= WHAT NEEDS TO BE DONE =
Please repeat each line below exactly, with no images in the copy.

= RECORDS SHOWN =

++++++++

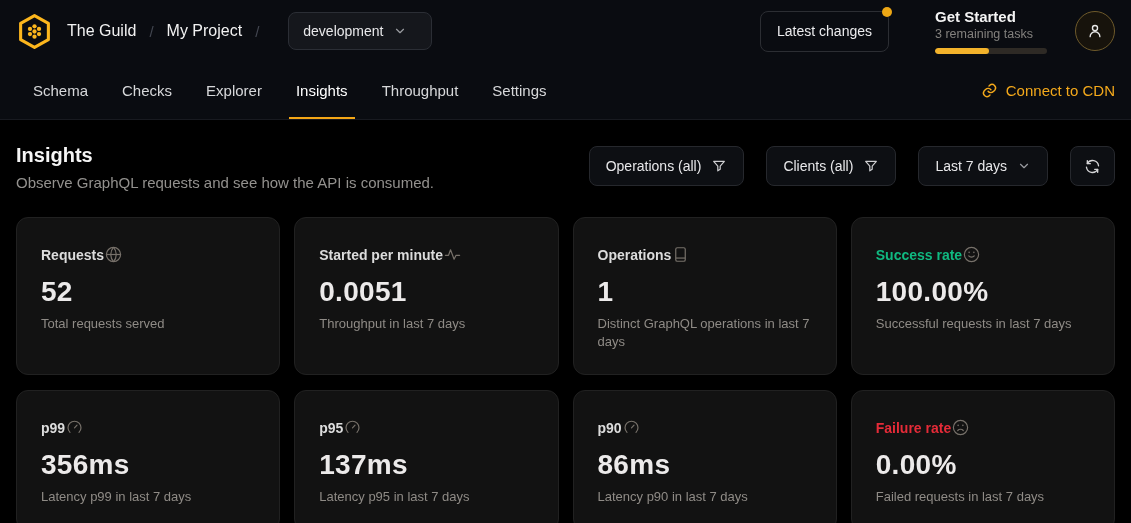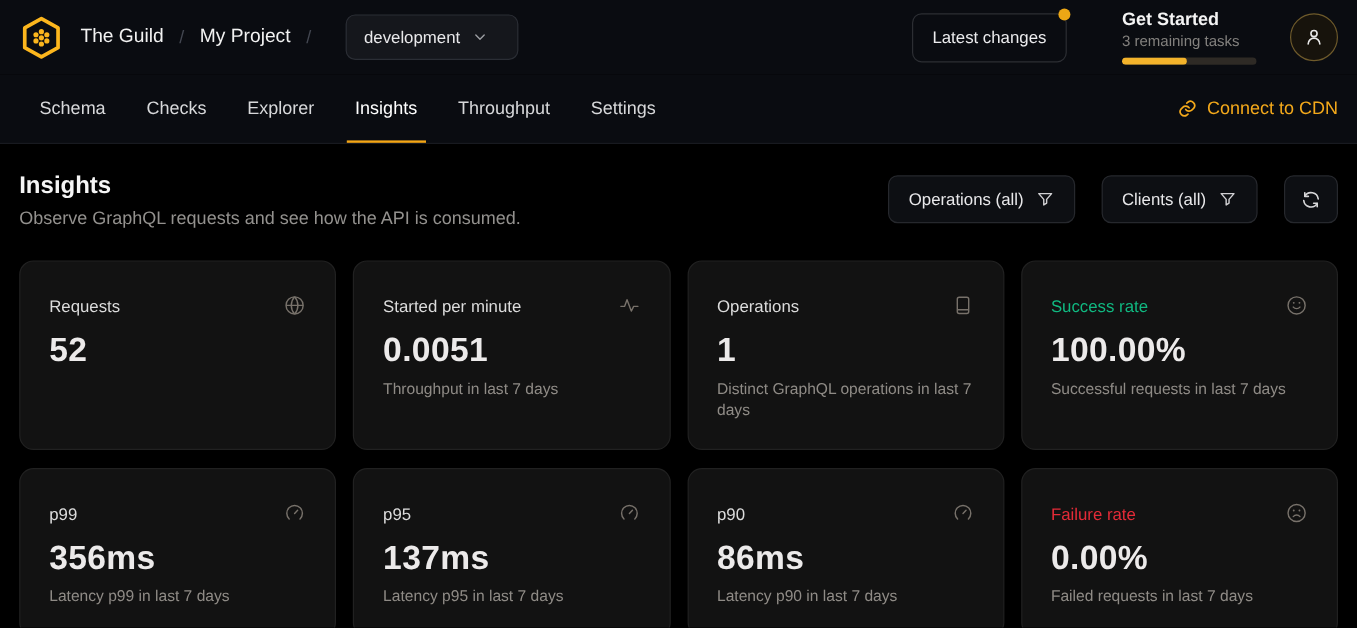--- a/index.html
+++ b/index.html
@@ -247,6 +247,14 @@
             </svg>
         </span>
       </button>
+      <button class="filter-btn">
+        <span>Last 7 days</span>
+        <span>
+          <svg width="14" height="14" viewBox="0 0 24 24" fill="none" stroke="#9a9ca1" stroke-width="2" stroke-linecap="round" stroke-linejoin="round">
+              <path d="M6 9l6 6 6-6"></path>
+            </svg>
+        </span>
+      </button>
       <button class="filter-btn icon-btn">
         <span>
           <svg width="17" height="17" viewBox="0 0 24 24" fill="none" stroke="#d6d6d8" stroke-width="1.9" stroke-linecap="round" stroke-linejoin="round">

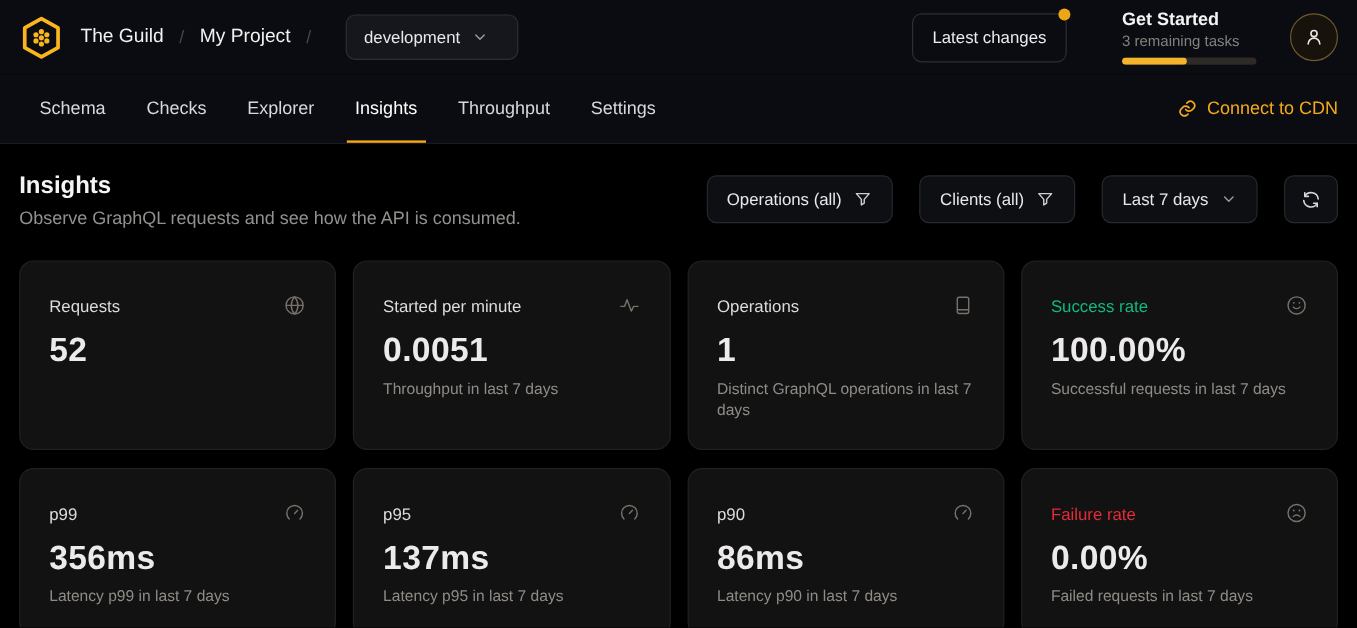--- a/index.html
+++ b/index.html
@@ -124,7 +124,7 @@
     padding: 27px 24px 24px 24px;
   }
   .card-head {
-    display: flex; align-items: center; justify-content: space-between;
+    display: flex; align-items: center;  font-weight: bold;
   }
   .card-title { font-size: 14px; color: #dcdcdc; }
   .card-title.green { color: #10b981; }

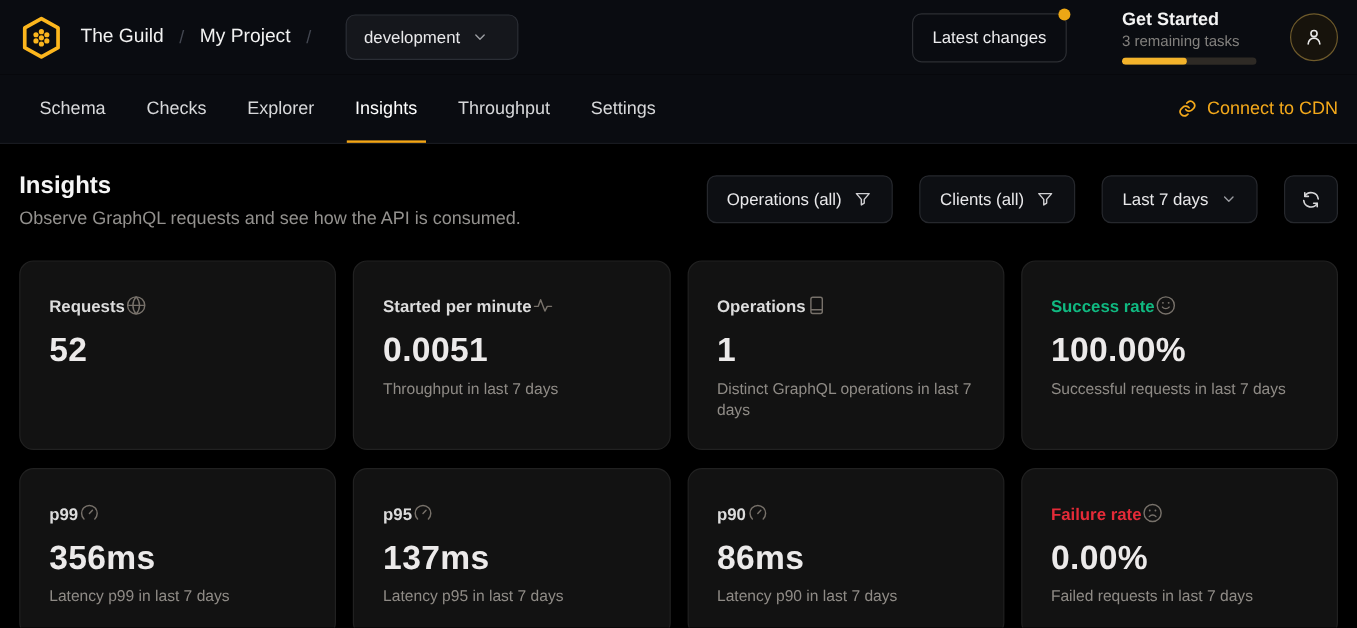--- a/index.html
+++ b/index.html
@@ -283,6 +283,7 @@
         </span>
       </div>
       <div class="card-value">52</div>
+      <div class="card-sub">Total requests served</div>
     </div>
 
     <div class="card">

++++++++

= SOLUTION BELOW =
--- a/index.html
+++ b/index.html
@@ -247,6 +247,14 @@
             </svg>
         </span>
       </button>
+      <button class="filter-btn">
+        <span>Last 7 days</span>
+        <span>
+          <svg width="14" height="14" viewBox="0 0 24 24" fill="none" stroke="#9a9ca1" stroke-width="2" stroke-linecap="round" stroke-linejoin="round">
+              <path d="M6 9l6 6 6-6"></path>
+            </svg>
+        </span>
+      </button>
       <button class="filter-btn icon-btn">
         <span>
           <svg width="17" height="17" viewBox="0 0 24 24" fill="none" stroke="#d6d6d8" stroke-width="1.9" stroke-linecap="round" stroke-linejoin="round">

--- a/index.html
+++ b/index.html
@@ -124,7 +124,7 @@
     padding: 27px 24px 24px 24px;
   }
   .card-head {
-    display: flex; align-items: center; justify-content: space-between;
+    display: flex; align-items: center;  font-weight: bold;
   }
   .card-title { font-size: 14px; color: #dcdcdc; }
   .card-title.green { color: #10b981; }

--- a/index.html
+++ b/index.html
@@ -283,6 +283,7 @@
         </span>
       </div>
       <div class="card-value">52</div>
+      <div class="card-sub">Total requests served</div>
     </div>
 
     <div class="card">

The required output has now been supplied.